In Nim, you can do the same. First, let's see a Python example.

Python

def twice(n):
    """
    Returns the double of the input number.

    >>> twice(5)
    10
    >>> twice(-3)
    -6
    """

    return 2 * n


def main():
    print(twice(5))  # 10


##############################################################################

if __name__ == "__main__":
    main()

If you execute it, it prints "10" on the screen.

Let's execute the embedded tests:

$ python3 -m doctest -v main.py
Trying:
    twice(5)
Expecting:
    10
ok
Trying:
    twice(-3)
Expecting:
    -6
ok
2 items had no tests:
    main
    main.main
1 item passed all tests:
   2 tests in main.twice
2 tests in 3 items.
2 passed.
Test passed.

The option -v stands for verbose output.

$ python3 -m doctest main.py
$

𝥶In this case, if the tests pass, there's no output.

Of course, if a test fails, you get an error message.

Nim

nim doc is Nim's built-in documentation generator.
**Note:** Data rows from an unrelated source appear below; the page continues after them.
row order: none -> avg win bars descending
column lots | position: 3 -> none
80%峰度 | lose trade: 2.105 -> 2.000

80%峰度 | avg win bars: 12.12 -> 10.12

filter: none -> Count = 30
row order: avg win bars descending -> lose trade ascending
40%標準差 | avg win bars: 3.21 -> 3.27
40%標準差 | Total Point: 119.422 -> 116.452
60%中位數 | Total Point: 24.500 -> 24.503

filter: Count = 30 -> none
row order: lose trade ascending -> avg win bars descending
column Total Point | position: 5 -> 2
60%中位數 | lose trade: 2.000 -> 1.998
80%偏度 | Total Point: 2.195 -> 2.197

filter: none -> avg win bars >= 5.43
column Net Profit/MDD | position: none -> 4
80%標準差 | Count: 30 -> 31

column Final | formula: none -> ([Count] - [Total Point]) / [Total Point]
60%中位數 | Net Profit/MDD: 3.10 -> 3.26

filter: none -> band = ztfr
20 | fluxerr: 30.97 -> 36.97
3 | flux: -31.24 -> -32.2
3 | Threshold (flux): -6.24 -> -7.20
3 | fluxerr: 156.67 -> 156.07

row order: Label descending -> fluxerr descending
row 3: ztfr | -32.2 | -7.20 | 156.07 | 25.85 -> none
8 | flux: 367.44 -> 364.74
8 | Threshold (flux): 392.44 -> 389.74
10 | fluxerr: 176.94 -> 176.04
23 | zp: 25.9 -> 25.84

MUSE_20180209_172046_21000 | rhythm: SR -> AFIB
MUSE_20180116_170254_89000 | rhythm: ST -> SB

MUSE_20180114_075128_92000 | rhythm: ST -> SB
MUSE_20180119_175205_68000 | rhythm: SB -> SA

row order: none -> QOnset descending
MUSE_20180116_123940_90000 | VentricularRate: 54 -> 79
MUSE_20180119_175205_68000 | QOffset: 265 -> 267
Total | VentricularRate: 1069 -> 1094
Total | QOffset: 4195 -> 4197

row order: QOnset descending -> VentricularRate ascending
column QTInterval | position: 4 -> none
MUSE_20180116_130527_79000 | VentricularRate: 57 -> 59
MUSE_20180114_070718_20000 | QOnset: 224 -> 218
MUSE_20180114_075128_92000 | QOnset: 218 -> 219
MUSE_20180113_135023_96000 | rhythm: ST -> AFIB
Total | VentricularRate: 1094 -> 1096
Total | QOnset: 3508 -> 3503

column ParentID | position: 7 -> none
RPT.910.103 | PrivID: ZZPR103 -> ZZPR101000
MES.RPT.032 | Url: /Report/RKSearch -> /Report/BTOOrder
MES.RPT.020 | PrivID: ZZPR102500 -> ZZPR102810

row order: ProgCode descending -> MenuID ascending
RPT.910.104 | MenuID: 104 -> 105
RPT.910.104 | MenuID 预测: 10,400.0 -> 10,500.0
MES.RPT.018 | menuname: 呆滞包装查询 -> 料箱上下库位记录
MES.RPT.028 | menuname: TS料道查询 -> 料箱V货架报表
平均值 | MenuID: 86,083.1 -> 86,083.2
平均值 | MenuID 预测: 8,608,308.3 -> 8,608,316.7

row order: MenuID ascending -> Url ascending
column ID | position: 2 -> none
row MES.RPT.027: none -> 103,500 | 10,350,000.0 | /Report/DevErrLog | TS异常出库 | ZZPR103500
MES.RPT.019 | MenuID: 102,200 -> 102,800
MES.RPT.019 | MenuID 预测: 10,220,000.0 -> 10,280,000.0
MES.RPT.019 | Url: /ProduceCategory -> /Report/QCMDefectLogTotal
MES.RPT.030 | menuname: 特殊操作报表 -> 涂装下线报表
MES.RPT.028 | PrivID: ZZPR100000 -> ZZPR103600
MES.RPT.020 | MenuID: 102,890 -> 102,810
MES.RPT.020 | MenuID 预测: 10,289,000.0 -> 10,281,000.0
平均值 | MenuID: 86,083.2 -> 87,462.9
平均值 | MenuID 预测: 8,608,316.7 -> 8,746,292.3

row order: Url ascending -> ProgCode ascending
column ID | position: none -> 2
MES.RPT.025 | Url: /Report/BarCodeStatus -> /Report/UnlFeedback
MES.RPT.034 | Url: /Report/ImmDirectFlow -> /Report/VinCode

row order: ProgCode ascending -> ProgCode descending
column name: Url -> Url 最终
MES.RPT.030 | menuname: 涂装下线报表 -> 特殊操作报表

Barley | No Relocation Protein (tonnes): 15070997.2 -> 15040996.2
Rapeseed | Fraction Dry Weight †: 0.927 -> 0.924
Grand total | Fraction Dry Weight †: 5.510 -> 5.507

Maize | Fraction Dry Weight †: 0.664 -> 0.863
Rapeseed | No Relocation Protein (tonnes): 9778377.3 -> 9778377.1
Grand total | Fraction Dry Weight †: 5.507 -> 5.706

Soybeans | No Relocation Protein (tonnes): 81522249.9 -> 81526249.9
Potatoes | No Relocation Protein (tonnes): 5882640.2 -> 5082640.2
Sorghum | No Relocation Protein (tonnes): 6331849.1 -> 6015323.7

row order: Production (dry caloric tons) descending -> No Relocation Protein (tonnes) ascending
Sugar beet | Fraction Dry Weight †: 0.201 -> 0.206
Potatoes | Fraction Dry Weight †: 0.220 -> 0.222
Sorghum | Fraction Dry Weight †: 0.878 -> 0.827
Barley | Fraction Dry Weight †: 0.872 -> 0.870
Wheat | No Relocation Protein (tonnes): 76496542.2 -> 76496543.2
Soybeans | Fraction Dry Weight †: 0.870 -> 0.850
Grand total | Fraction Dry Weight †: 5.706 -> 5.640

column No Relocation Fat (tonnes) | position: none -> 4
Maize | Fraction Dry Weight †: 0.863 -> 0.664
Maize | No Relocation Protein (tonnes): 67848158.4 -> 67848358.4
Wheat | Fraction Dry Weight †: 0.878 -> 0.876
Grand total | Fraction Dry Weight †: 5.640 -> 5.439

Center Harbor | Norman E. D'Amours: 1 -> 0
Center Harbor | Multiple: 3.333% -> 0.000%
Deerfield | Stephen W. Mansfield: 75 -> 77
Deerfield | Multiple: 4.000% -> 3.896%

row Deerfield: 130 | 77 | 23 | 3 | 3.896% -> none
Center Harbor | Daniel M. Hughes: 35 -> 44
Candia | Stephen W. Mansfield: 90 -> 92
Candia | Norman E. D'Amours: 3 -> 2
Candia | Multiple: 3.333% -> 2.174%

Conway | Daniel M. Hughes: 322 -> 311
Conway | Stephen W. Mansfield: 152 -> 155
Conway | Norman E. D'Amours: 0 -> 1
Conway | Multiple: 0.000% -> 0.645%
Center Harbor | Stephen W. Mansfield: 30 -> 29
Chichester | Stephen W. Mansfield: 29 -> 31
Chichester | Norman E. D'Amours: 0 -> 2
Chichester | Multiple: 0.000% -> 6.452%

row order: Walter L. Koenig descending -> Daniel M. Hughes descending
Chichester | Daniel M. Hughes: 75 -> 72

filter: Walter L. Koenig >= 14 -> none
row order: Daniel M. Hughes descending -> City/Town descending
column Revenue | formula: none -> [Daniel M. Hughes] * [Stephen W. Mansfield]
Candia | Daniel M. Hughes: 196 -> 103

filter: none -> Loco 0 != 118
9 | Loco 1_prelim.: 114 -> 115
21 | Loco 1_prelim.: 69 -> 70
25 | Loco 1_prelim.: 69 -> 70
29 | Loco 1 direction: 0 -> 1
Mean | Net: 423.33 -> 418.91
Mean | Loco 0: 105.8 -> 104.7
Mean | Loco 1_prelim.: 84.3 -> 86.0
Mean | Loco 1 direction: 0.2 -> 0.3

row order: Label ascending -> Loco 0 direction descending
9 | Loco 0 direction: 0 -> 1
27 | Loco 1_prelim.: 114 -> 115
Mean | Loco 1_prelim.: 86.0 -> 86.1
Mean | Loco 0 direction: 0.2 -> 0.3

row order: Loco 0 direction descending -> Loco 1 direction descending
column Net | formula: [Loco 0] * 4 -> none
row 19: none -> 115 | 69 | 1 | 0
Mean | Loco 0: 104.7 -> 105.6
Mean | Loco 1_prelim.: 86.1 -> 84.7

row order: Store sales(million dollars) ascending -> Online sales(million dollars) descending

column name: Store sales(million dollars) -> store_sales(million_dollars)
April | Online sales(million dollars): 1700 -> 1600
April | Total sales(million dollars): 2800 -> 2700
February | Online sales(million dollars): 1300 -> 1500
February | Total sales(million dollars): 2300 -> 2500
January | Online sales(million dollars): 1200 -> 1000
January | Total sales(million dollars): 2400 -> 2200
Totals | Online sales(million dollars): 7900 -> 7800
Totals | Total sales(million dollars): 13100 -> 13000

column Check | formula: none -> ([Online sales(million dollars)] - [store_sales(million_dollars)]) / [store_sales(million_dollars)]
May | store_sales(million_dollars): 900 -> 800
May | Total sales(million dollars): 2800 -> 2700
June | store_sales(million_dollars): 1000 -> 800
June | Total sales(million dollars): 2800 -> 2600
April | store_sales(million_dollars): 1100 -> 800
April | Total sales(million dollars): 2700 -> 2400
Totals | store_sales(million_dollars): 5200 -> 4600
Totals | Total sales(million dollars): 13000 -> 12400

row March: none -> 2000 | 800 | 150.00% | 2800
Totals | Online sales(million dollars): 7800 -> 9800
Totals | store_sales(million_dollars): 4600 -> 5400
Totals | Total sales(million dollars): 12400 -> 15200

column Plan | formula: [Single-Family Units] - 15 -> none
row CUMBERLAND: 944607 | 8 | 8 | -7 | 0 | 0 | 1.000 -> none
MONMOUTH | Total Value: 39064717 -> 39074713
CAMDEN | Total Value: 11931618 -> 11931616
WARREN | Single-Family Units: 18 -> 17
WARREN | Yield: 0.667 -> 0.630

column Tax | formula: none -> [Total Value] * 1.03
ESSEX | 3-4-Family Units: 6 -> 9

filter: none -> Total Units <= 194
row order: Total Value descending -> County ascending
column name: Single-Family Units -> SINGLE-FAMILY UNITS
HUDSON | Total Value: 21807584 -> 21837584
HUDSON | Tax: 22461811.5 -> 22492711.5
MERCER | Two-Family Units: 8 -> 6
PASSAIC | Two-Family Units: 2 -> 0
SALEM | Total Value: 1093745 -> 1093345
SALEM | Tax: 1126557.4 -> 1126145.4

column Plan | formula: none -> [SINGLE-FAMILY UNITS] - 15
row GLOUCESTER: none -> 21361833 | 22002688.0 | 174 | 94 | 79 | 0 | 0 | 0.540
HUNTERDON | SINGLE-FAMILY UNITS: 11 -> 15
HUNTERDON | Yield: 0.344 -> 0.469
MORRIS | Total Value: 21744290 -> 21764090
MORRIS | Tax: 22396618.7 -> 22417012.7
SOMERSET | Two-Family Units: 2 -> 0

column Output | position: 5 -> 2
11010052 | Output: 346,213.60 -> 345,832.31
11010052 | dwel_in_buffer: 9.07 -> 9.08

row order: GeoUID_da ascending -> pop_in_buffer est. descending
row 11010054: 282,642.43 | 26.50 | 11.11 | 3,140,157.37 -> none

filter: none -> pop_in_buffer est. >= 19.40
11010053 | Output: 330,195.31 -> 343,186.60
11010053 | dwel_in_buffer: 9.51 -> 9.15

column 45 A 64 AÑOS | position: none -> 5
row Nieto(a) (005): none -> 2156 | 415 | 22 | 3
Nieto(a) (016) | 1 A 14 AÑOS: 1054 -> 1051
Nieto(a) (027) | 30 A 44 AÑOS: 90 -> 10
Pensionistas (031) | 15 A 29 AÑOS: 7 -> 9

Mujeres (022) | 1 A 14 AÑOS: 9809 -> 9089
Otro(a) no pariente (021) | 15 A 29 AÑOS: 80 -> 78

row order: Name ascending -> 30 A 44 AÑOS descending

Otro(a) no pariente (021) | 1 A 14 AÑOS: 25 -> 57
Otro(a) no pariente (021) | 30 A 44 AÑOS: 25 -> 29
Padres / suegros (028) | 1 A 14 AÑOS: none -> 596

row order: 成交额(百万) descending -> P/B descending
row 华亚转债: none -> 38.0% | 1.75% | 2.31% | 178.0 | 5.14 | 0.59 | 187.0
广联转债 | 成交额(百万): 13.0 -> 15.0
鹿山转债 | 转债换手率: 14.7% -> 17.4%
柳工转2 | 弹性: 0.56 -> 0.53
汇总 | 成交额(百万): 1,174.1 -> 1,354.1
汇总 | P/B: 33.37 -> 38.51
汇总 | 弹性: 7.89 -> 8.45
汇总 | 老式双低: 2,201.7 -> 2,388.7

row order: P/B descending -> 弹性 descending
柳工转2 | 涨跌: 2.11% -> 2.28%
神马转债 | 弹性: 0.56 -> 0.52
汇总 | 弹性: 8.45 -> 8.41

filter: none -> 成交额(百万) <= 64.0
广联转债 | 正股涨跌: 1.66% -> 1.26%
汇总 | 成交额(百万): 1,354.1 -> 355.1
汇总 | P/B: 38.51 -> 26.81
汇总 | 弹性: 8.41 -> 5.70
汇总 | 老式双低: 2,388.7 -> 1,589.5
It extracts documentation comments from .nim source files and produces HTML (or other formats) automatically.

Nim uses ## (double hash) for doc comments.

I want to show later how to generate docs for a module.

This time, I only want to show how to write embedded tests (similarly to Python's doctests), and how to execute these tests.

func twice*(n: int): int =    # Notice the '*' ! It must be exported!
  ## Returns the double of the input number.
  runnableExamples:
    doAssert twice(0) == 0
    doAssert twice(1) == 2
    doAssert twice(6) == 12
    doAssert twice(-6) == -12

  2 * n

proc main() =
  echo twice(5)

# ############################################################################

when isMainModule:
  main()

You cannot execute just the embedded tests. However, if you issue the command nim doc, it'll generate the docs AND it'll execute the tests too.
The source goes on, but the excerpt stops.